Thomas Piketty, Paris School of Economics

Academic year 2011-2012

Course Notes:

Optimal redistributive taxation of labor income

The optimal labor income tax problem

Mirrlees (1971) : basic labor supply model used to analyse optimal labor income taxes:

- each agent i is characterized by an exogeneous wage rate wi (=productivity),

- labor supply  li

- pre-tax labor income yi = wili

- income tax t = t(yi)

(t(yi) can be >0 or <0 ; if <0, then this is an income transfer, or negative income tax)

 - after-tax labor income zi = yi – t(yi)

- agents choose labor supply  li by maximizing U(zi,li)

- social welfare function W = ∫ W(U(zi,li)) f(yi)dyi  subject to budgetary constraint: ∫ t(yi) f(yi)dyi > 0 (or >G, with G = exogenous public spendings)

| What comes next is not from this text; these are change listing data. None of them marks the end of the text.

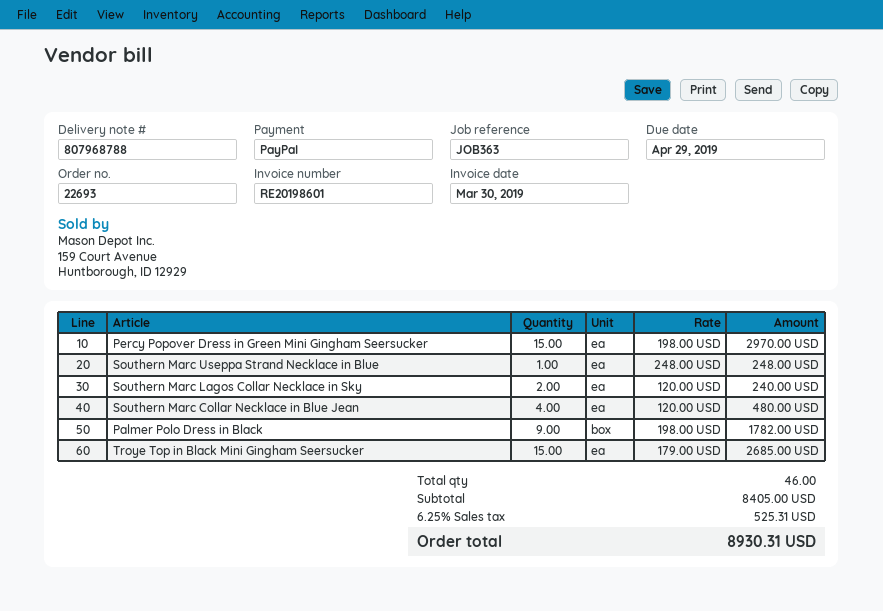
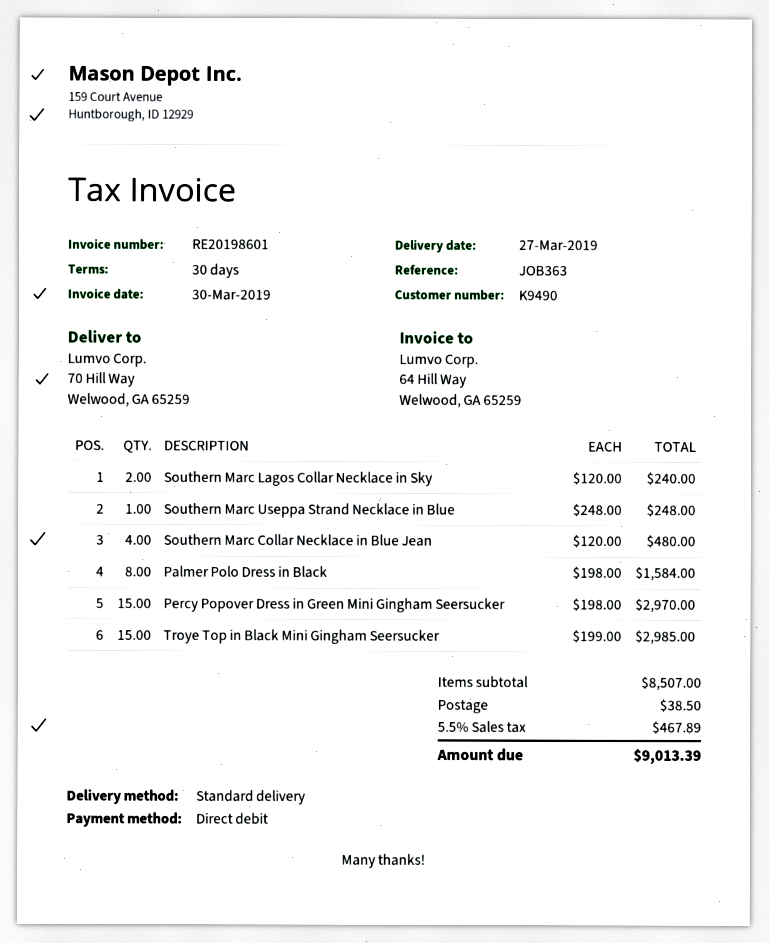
payment method: PayPal -> direct debit
Palmer Polo Dress in Black: 9 x 198.00 = 1782.00 -> 8 x 198.00 = 1584.00
Troye Top in Black Mini Gingham Seersucker: 15 x 179.00 = 2685.00 -> 15 x 199.00 = 2985.00
subtotal: 8405.00 -> 8507.00
shipping: none -> 38.50
tax: 6.25% = 525.31 -> 5.5% = 467.89
total: 8930.31 -> 9013.39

- if individual productivities wi were fully observable, then the first-best efficient tax system would be t=t(wi), i.e. would not depend at all on labor supply behaviour, so that there would be no distorsion = fully efficient redistribution

- however if the tax system can only depend on income, i.e. t = t(yi), e.g. because of unobservable productivites wi (adverse selection), then we have an equity/efficiency trade-off

>>> Mirrlees 1971 provides analytical solutions for the second-best efficient tax system in presence of such an adverse selection pb

But problems with the Mirrlees 1971 formula:

(i) very complicated and unintuitive formulas, hard to apply empirically

(ii) only robust conclusion: with finite number of productivity types  wi ,…, wn, then zero marginal rate on the top group = completely off-the-mark

>>> Diamond (1998), Saez (2001): continuous distribution of types (no upper bound, so that the artificial zero-top-rate result disappears), first-order derivation of the optimal tax formulas, very intuitive and easy-to-calibrate formulas

First-order derivation of linear optimal labor income tax formulas

Linear tax schemes: t(y) = ty – t0

I.e. t = constant marginal tax rate

t0 >0 = transfer to individuals with zero labor income

Define e = labor supply elasticity

I.e. if the net wage (1-t)wi increases by 1%, labor supply li (and therefore labor income yi) increases by e%

E.g. if U(zi,li) = zi - V(li) (separable utility, no income effect), with V(l)=l1+µ/(1+µ), then e=1/µ

More generally, whatever the random labor income generating process yi = y(productivity wi, labor supply li, effort ei , luck li), one can define e = generalized labor supply elasticity = if the net-of-tax rate (1-t) increases by 1%, labor income y increases by e%

Assume we’re looking for the tax rate t* maximizing tax revenues R = ty

(revenue-maximizing tax rate t* = top of the Laffer curve)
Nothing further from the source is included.